→ Task input
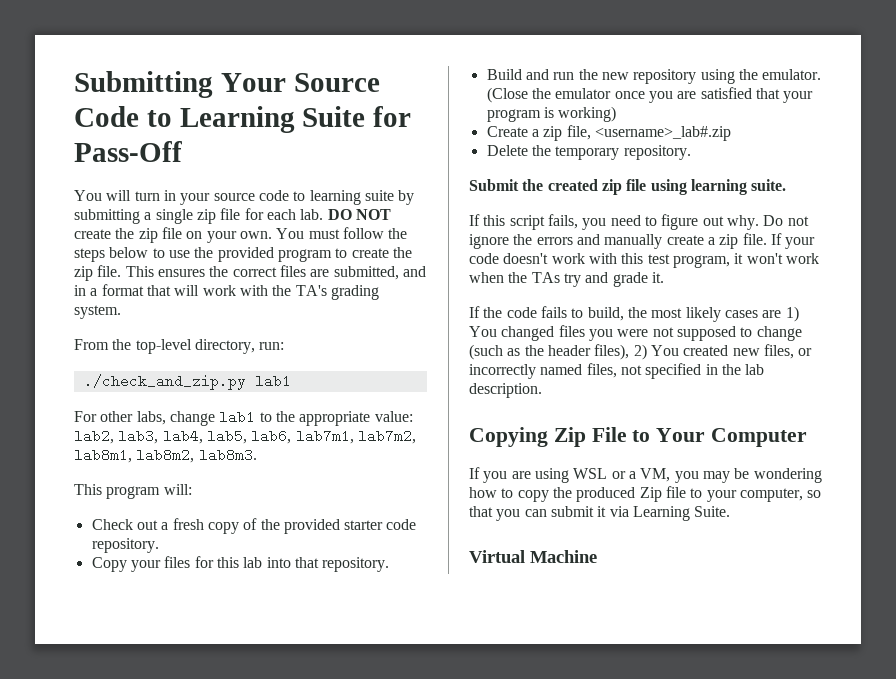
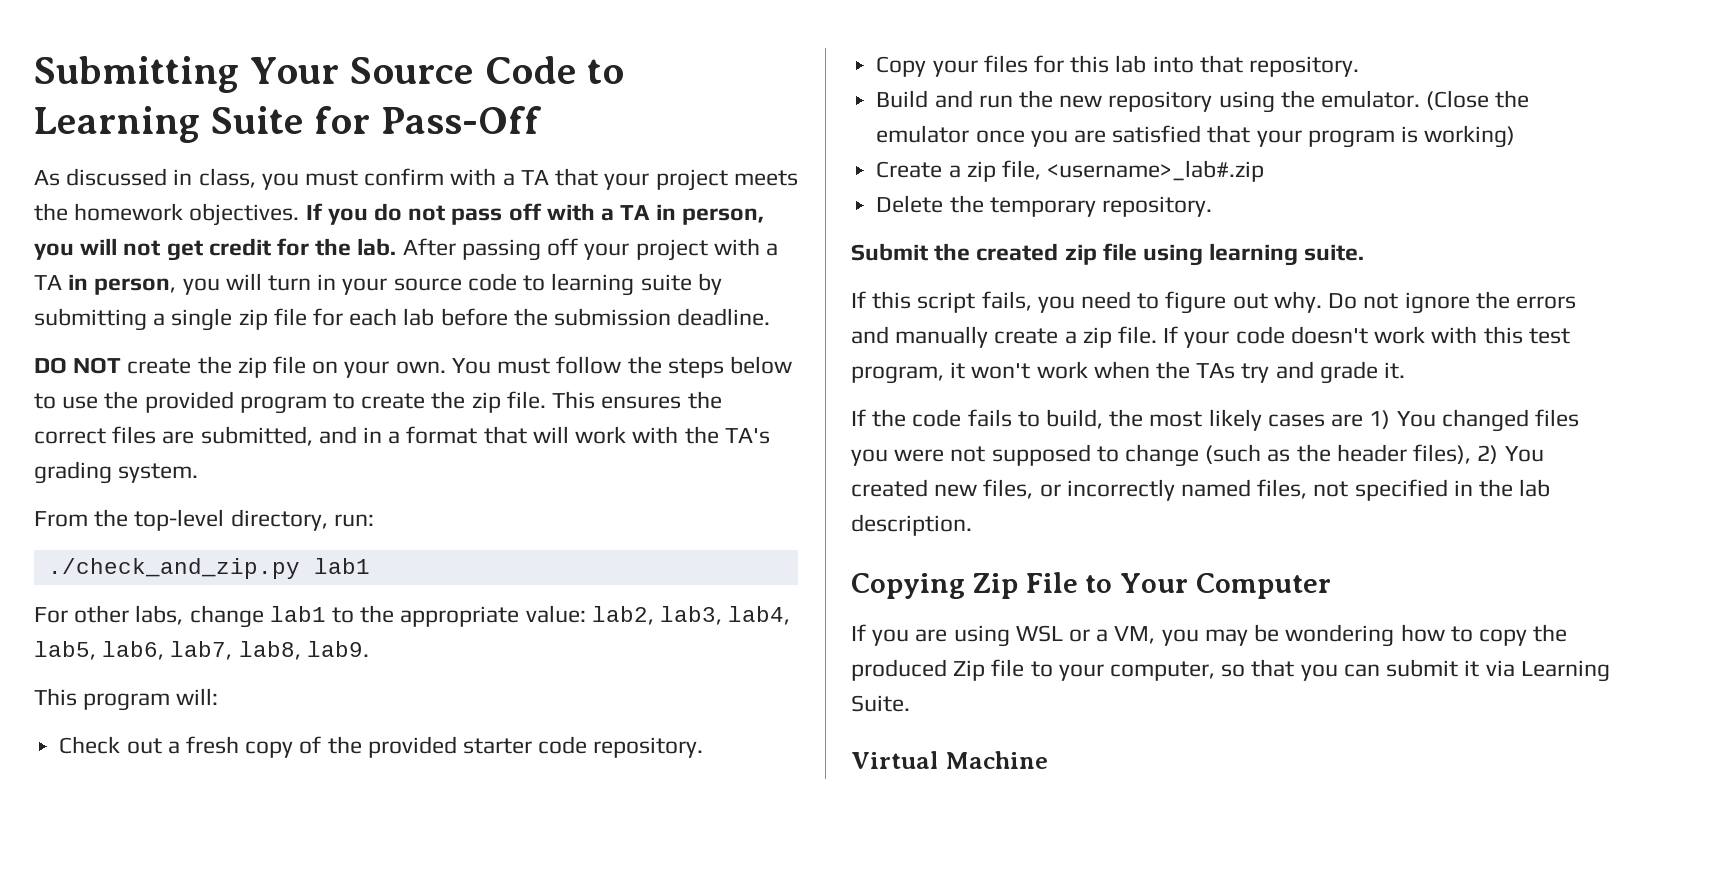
- You will turn in your source code to learning suite by submitting a single zip file for each lab. DO NOT create the zip file on your own.
+ As discussed in class, you must confirm with a TA that your project meets the homework objectives. If you do not pass off with a TA in person, you will not get credit for the lab. After passing off your project with a TA in person, you will turn in your source code to learning suite by submitting a single zip file for each lab before the submission deadline.
+ DO NOT create the zip file on your own.
- For other labs, change lab1 to the appropriate value: lab2, lab3, lab4, lab5, lab6, lab7m1, lab7m2, lab8m1, lab8m2, lab8m3.
+ For other labs, change lab1 to the appropriate value: lab2, lab3, lab4, lab5, lab6, lab7, lab8, lab9.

→ What to do
Out of the entries, report each line that contains the word "submitting".

→ Answer box
- You will turn in your source code to learning suite by submitting a single zip file for each lab. DO NOT create the zip file on your own.
+ As discussed in class, you must confirm with a TA that your project meets the homework objectives. If you do not pass off with a TA in person, you will not get credit for the lab. After passing off your project with a TA in person, you will turn in your source code to learning suite by submitting a single zip file for each lab before the submission deadline.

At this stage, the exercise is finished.